### How to complete this task
Filter the material below down to the lines with the word "citation" and give those lines.

========

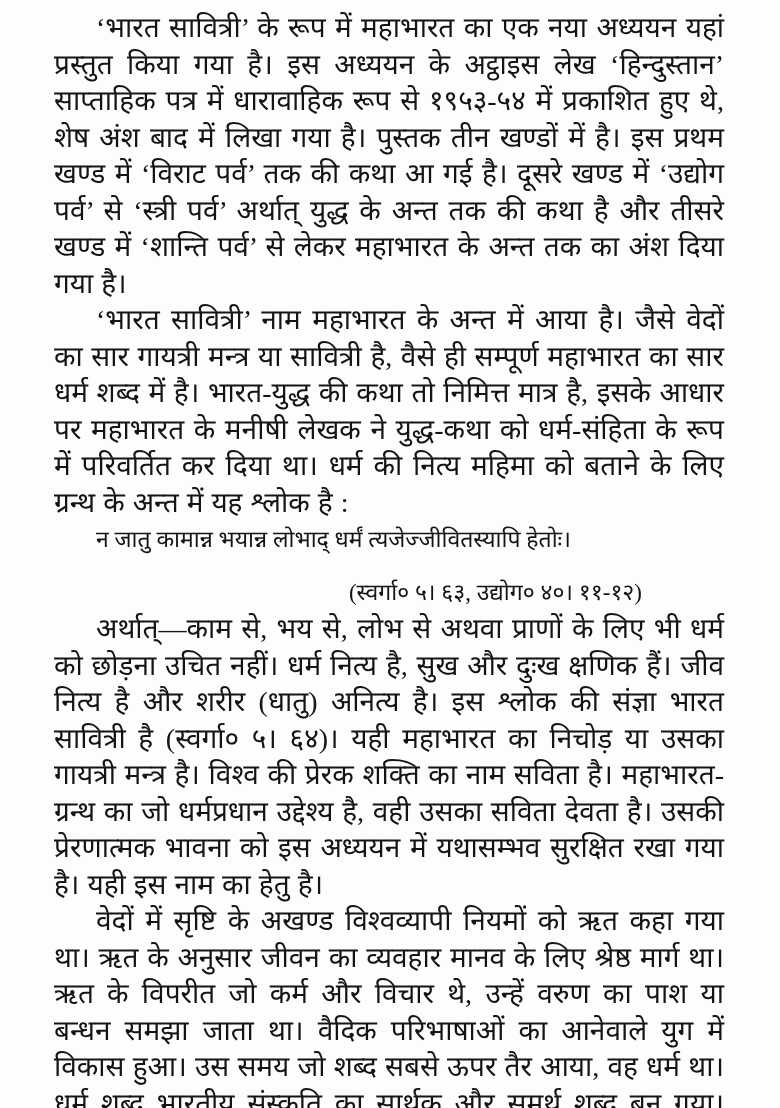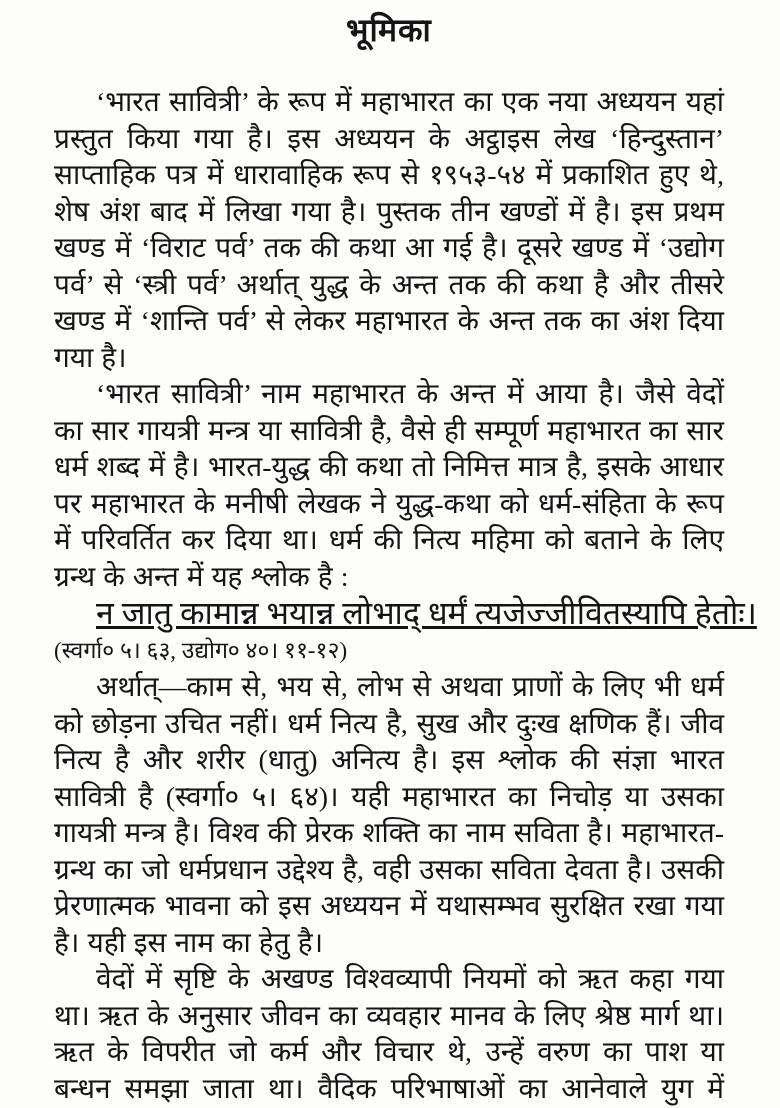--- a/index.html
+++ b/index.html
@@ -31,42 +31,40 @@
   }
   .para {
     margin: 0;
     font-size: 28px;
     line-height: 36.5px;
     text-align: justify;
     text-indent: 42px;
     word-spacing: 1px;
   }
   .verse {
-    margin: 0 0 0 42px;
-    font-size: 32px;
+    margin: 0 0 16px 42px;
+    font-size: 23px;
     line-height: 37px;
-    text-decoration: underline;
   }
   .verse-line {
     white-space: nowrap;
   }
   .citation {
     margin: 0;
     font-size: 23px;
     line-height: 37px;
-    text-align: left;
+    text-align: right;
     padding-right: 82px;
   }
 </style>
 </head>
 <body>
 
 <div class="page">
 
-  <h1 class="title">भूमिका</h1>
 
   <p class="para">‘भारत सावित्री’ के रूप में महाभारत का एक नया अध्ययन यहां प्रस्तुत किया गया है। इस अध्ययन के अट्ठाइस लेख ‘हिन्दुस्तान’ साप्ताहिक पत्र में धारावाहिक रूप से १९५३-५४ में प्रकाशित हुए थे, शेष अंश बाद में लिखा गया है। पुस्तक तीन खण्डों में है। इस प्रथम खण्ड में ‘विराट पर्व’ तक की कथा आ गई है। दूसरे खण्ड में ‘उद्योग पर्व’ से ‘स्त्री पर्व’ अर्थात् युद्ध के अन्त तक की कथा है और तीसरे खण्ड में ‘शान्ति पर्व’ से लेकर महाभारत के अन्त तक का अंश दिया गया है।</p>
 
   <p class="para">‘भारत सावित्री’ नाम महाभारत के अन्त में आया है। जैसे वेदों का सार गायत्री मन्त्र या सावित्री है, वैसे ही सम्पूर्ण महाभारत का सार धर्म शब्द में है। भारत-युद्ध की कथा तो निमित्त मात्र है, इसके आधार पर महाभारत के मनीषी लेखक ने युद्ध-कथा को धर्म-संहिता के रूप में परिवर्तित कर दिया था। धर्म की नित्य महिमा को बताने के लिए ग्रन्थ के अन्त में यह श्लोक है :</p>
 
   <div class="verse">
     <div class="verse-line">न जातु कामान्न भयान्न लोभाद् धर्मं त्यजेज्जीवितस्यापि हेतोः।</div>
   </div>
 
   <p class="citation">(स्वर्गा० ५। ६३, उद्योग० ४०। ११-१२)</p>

========

### Task answer
   .citation {
   <p class="citation">(स्वर्गा० ५। ६३, उद्योग० ४०। ११-१२)</p>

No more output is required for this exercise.